I disagree. I think wars have always been about resources — especially so-called “religious” or “political” wars.
In that respect, I see any coming time of war as no different: the rich countries will fight for the resources of poor countries.
What may be different is that wars may no longer be between huge super-powers, wielding cruise missiles and aircraft carriers, but that resource conflict will be more of a diaspora, with lightly-armed armies of refugees flooding over national borders toward the poles. And nowhere presents more of such a risk than the US-Canada border.

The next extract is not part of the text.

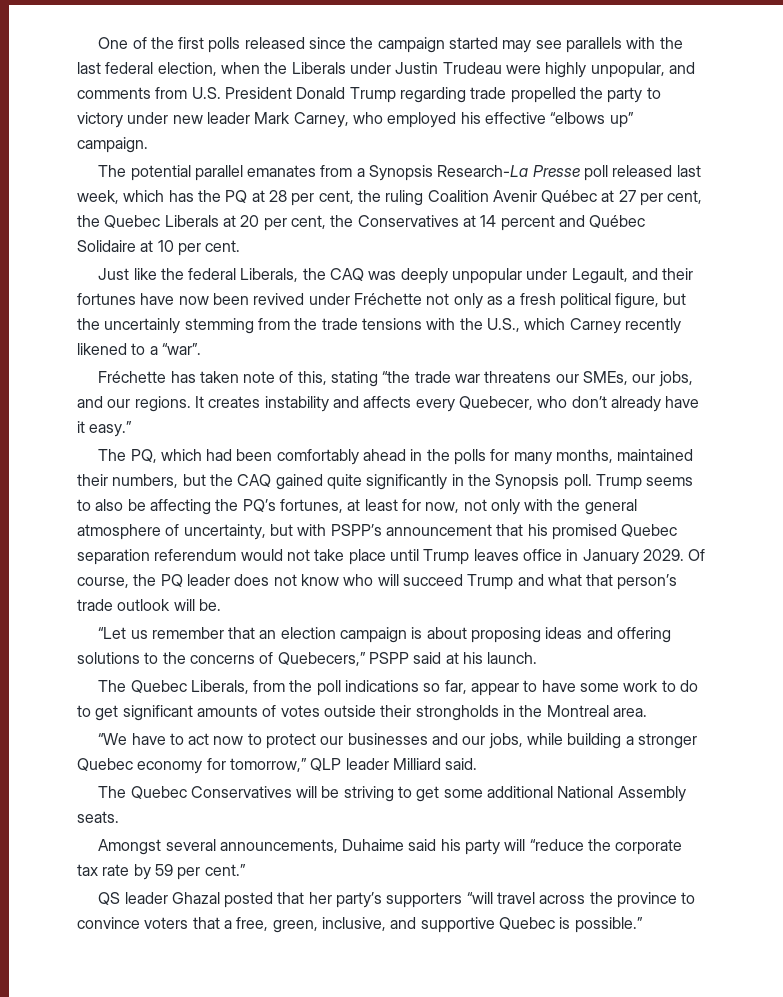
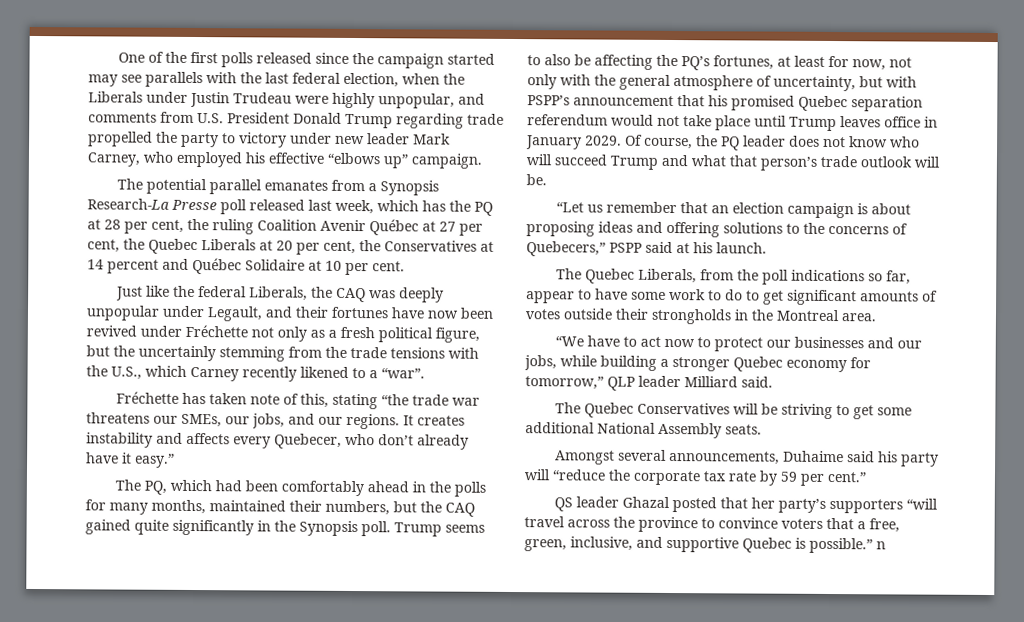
- QS leader Ghazal posted that her party’s supporters “will travel across the province to convince voters that a free, green, inclusive, and supportive Quebec is possible.”
+ QS leader Ghazal posted that her party’s supporters “will travel across the province to convince voters that a free, green, inclusive, and supportive Quebec is possible.” n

People concerned about climate have been talking about the potential for conflict for decades. For instance, see the conference statement of “The Changing Atmosphere: Implications for Global Security conference” held in Toronto in 1988. 400 high level delegates from more than 40 countries signed off then, in 1988, saying global warming consequences were already happening, and that the full effects could only be exceeded by global nuclear war.
I had dinner at that conference with a Canadian Forces General officer who told me he regularly briefed the Canadian Cabinet, bringing this perspective, that some in the Forces saw climate change as this large of a threat.
People are kidding themselves if they think high level warnings have not been issued directly to politicians in the last few decades, with increasing force as more sh*t is observed to be hitting the fan.
Waxman-Markey, although a giant leap beyond the denial of the Bush years, to use a military comparison, is like thinking that a plan for England in 1938 to slowly ramp up its military over the next 40 years to a level its best military experts were convinced would be inadequate to cope with a German invasion would be adequate to deal with the anticipated threat coming from Hitler.